● **To do**
After locating the line containing "<td>高台县聚富辉养殖专业合作社</td>", transcribe that line and all following lines exactly, stopping only at the end of the records.

[Data excerpts]

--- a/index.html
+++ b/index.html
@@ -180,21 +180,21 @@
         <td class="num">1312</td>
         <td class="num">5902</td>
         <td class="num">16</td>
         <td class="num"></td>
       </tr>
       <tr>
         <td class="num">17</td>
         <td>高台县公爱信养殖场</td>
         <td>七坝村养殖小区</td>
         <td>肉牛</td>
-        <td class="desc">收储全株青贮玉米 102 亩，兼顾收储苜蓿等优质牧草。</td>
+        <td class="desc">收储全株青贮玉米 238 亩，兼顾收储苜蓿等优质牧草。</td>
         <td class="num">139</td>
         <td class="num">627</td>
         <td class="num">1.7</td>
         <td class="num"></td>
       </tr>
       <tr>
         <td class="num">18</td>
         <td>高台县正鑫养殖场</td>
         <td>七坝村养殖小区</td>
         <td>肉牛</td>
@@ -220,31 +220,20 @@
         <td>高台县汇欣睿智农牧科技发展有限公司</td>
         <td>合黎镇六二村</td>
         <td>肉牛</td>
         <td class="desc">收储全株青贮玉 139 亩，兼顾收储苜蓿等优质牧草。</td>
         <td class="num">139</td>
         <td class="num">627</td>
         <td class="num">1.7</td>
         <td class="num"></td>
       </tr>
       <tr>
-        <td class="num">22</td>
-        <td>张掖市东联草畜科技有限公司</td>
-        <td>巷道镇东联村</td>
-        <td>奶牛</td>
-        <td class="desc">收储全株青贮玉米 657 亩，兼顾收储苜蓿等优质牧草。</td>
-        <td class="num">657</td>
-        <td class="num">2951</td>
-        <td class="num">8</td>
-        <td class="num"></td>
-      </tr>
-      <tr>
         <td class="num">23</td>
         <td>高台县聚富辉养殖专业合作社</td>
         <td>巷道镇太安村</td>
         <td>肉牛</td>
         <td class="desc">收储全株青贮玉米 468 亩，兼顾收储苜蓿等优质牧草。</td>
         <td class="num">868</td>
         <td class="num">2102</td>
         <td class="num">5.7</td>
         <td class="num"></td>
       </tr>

● **Written answer**
         <td>高台县聚富辉养殖专业合作社</td>
         <td>巷道镇太安村</td>
         <td>肉牛</td>
         <td class="desc">收储全株青贮玉米 468 亩，兼顾收储苜蓿等优质牧草。</td>
         <td class="num">868</td>
         <td class="num">2102</td>
         <td class="num">5.7</td>
         <td class="num"></td>
       </tr>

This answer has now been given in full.